1942 Massachusetts Treasurer and Receiver-General Election
| Party |  | Candidate | Votes | % | ±% |
|---|---|---|---|---|---|
|  | Democratic | Francis X. Hurley | 669,223 | 49.82% |  |
|  | Republican | Laurence Curtis | 653,838 | 48.68% |  |
|  | Socialist | Anders H. Swenson | 7,377 | 0.54% |  |
|  | Socialist Labor | Gote Elvel Palmquist | 6,582 | 0.49% |  |
|  | Prohibition | Martha E. Geer | 6,061 | 0.45% |  |
|  | Write-in | All others | 1 | 0.00% |  |
| Total votes |  |  | 1,343,081 | 100.00% |  |

==Auditor==
Incumbent Democratic Auditor Thomas J. Buckley defeated his predecessor, Republican Russell A. Wood in the general election.

===Democratic primary===
Incumbent Thomas J. Buckley defeated assistant director of Boston’s Bureau of Americanization Leo D. Walsh in the Democratic primary.

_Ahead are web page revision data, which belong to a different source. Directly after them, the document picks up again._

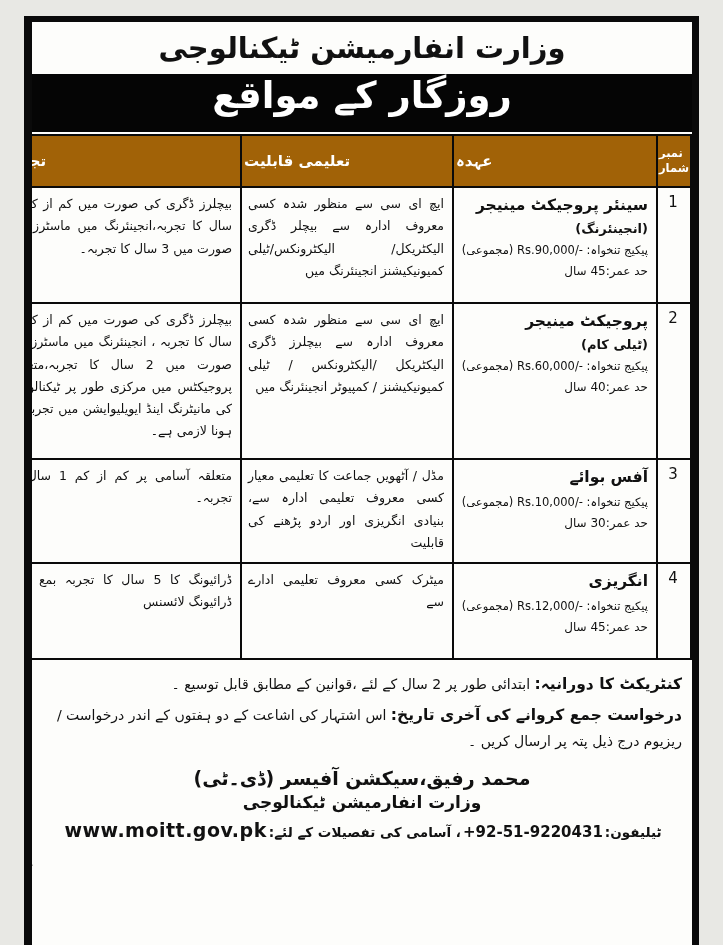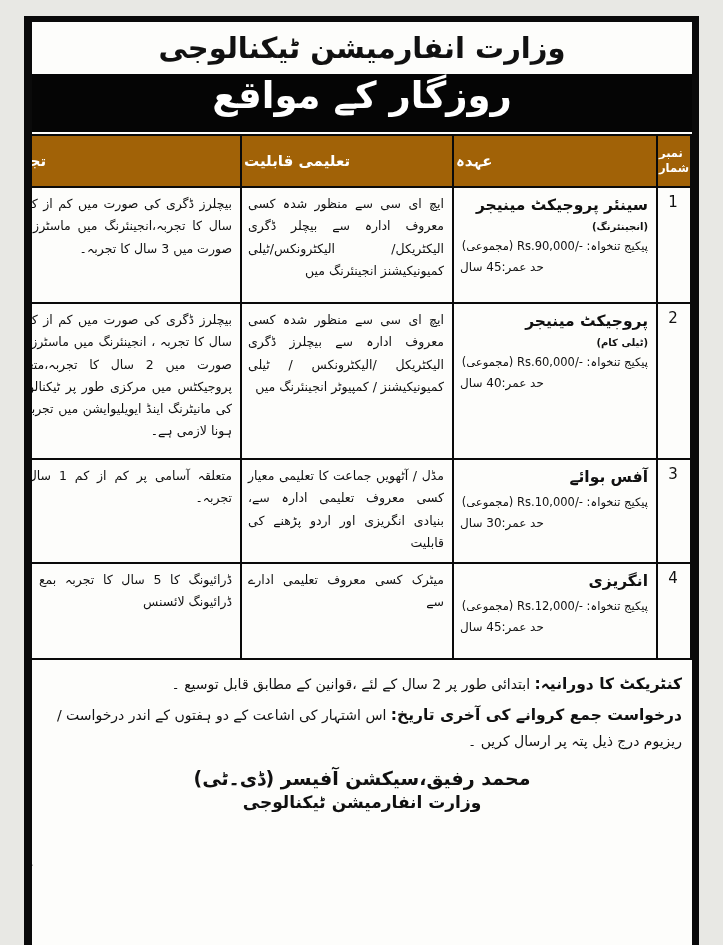--- a/index.html
+++ b/index.html
@@ -61,7 +61,7 @@
     font-size:15px;padding:8px 2px;
   }
   .pos-title{font-weight:bold;font-size:15.5px;line-height:1.65;text-align:right;}
-  .pos-sub{font-weight:bold;font-size:10px;line-height:1.6;text-align:right;}
+  .pos-sub{font-weight:bold;font-size:13px;line-height:1.6;text-align:right;}
   .pos-sub:empty{display:none;}
   .pay{font-size:11.5px;line-height:2.0;text-align:right;white-space:nowrap;}
   .age{font-size:12px;line-height:1.6;text-align:left;}

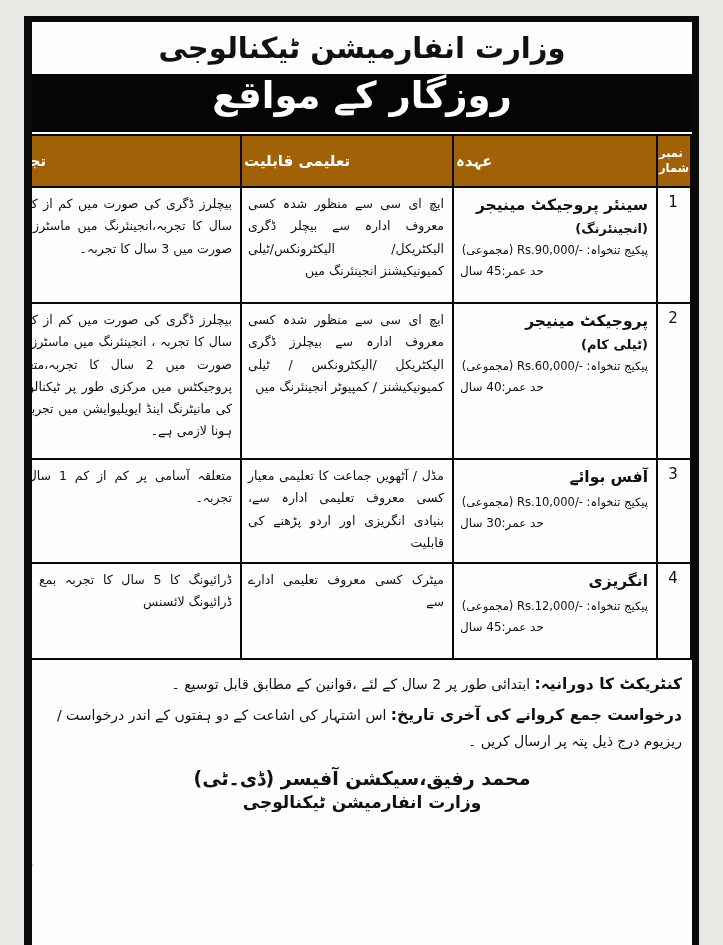--- a/index.html
+++ b/index.html
@@ -64,7 +64,7 @@
   .pos-sub{font-weight:bold;font-size:13px;line-height:1.6;text-align:right;}
   .pos-sub:empty{display:none;}
   .pay{font-size:11.5px;line-height:2.0;text-align:right;white-space:nowrap;}
-  .age{font-size:12px;line-height:1.6;text-align:left;}
+  .age{font-size:12px;line-height:1.6;text-align:right;}
   .cell-text{font-size:12.5px;line-height:1.78;text-align:justify;}
   .notes{margin:10px 10px 0 12px;}
   .note{font-size:14px;line-height:1.85;text-align:right;margin-bottom:2px;}

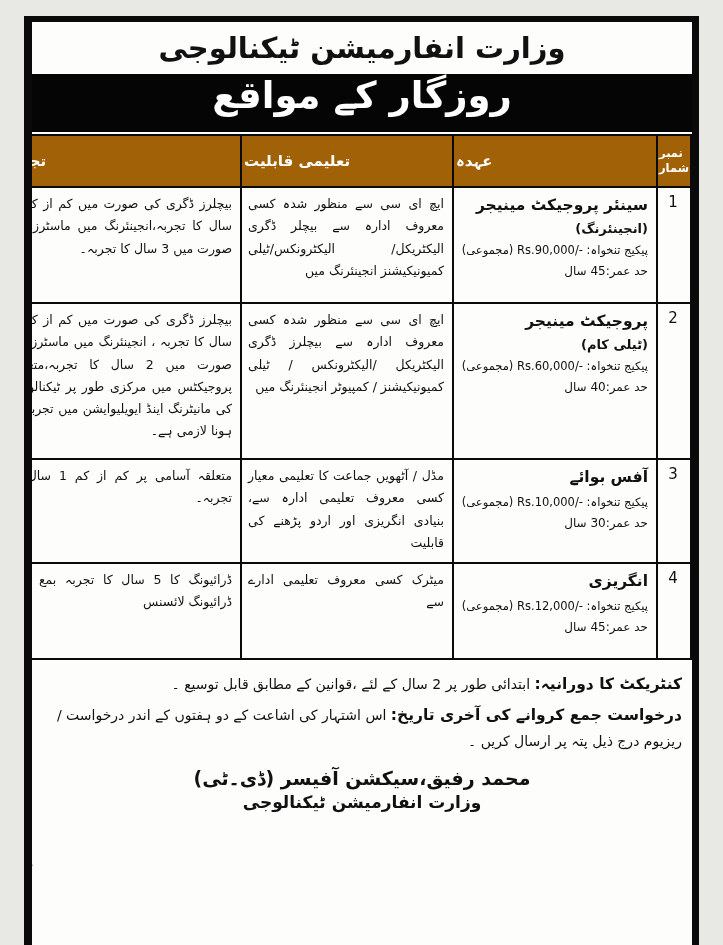--- a/index.html
+++ b/index.html
@@ -189,6 +189,9 @@
   <div class="sig">محمد رفیق،سیکشن آفیسر (ڈی۔ٹی)</div>
   <div class="sig-ministry">وزارت انفارمیشن ٹیکنالوجی</div>
 
+  <div class="contact">
+    <span>ٹیلیفون:</span><bdi dir="ltr" class="phone">+92-51-9220431</bdi><span>، آسامی کی تفصیلات کے لئے:</span><bdi dir="ltr" class="website">www.moitt.gov.pk</bdi>
+  </div>
 
   <div class="pid">PID(I) 1938/11</div>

1942 Massachusetts Auditor Democratic Primary
| Party |  | Candidate | Votes | % |
|---|---|---|---|---|
|  | Democratic | Thomas J. Buckley (incumbent) | 162,302 | 73.01% |
|  | Democratic | Leo D. Walsh | 59,993 | 26.98% |
|  | Write-in | All others | 1 | 0.00% |

===General election===

1942 Massachusetts Auditor Election
| Party |  | Candidate | Votes | % | ±% |
|---|---|---|---|---|---|
|  | Democratic | Thomas J. Buckley (incumbent) | 684,317 | 51.43% |  |
|  | Republican | Russell A. Wood | 628,742 | 47.25% |  |
|  | Socialist Labor | Herbert Crabtree | 11,568 | 0.86% |  |
|  | Prohibition | Ethel J. Prince | 5,774 | 0.43% |  |
|  | Write-in | All others | 1 | 0.00% |  |
| Total votes |  |  | 1,864,764 | 100.00% |  |

==Attorney general==
Incumbent attorney general Robert T. Bushnell (R) defeated former Boston city councilor and Massachusetts Fish and Game Commissioner James E. Agnew (D) to win reelection. Both won their parties’ nominations unopposed.

===General election===

1942 Massachusetts Attorney General Election
| Party |  | Candidate | Votes | % | ±% |
|---|---|---|---|---|---|
|  | Republican | Robert T. Bushnell (incumbent) | 740,275 | 55.51% |  |
|  | Democratic | James E. Agnew | 575,301 | 43.13% |  |
|  | Socialist Labor | Fred E. Oelcher | 6,370 | 0.47% |  |
|  | Prohibition | Charles F. Danforth | 5,925 | 0.44% |  |
|  | Socialist | Howard Penley | 5,698 | 0.42% |  |
|  | Write-in | All others | 1 | 0.00% |  |
| Total votes |  |  | 1,333,570 | 100.00% |  |

== United States Senate ==

Republican Incumbent Senator Henry Cabot Lodge Jr. defeated Democratic U.S. Representative Joseph E. Casey to win his second term.

General election
| Party |  | Candidate | Votes | % | ±% |
|---|---|---|---|---|---|
|  | Republican | Henry Cabot Lodge Jr. (incumbent) | 721,239 | 52.44 | +3.91 |
|  | Democratic | Joseph E. Casey | 641,042 | 46.61 | +5.62 |
|  | Socialist | George Lyman Paine | 4,802 | 0.35 | −0.19 |
|  | Socialist Labor | Horace I. Hillis | 4,781 | 0.35 | +0.35 |
|  | Prohibition | George L. Thompson | 3,577 | 0.26 | +0.26 |
| Total votes |  |  | 1,375,441 | 100.00% |  |

==United States House of Representatives==

All of Massachusetts' fourteen seats in the United States House of Representatives were up for election in 1942. Republicans won 10 of the 14. Due to the loss of one congressional seat, the districts of Democrats, Thomas A. Flaherty and Thomas H. Eliot, were combined. Flaherty retired and Elliot lost renomination in the new Boston-based 11th congressional district to James Michael Curley. The Republicans gained a seat when Angier Goodwin won the seat previously held by Democrat Arthur Daniel Healey, who resigned when he was appointed to the United States District Court for the District of Massachusetts. Two other incumbents (Democrat Joseph E. Casey and Republican George H. Tinkham) also did not run for reelection and they were succeeded by members of their own party (Philip J. Philbin succeeded Casey in the Worcester County-based 3rd district and Christian Herter succeed Tinkham in the Boston-based 10th district).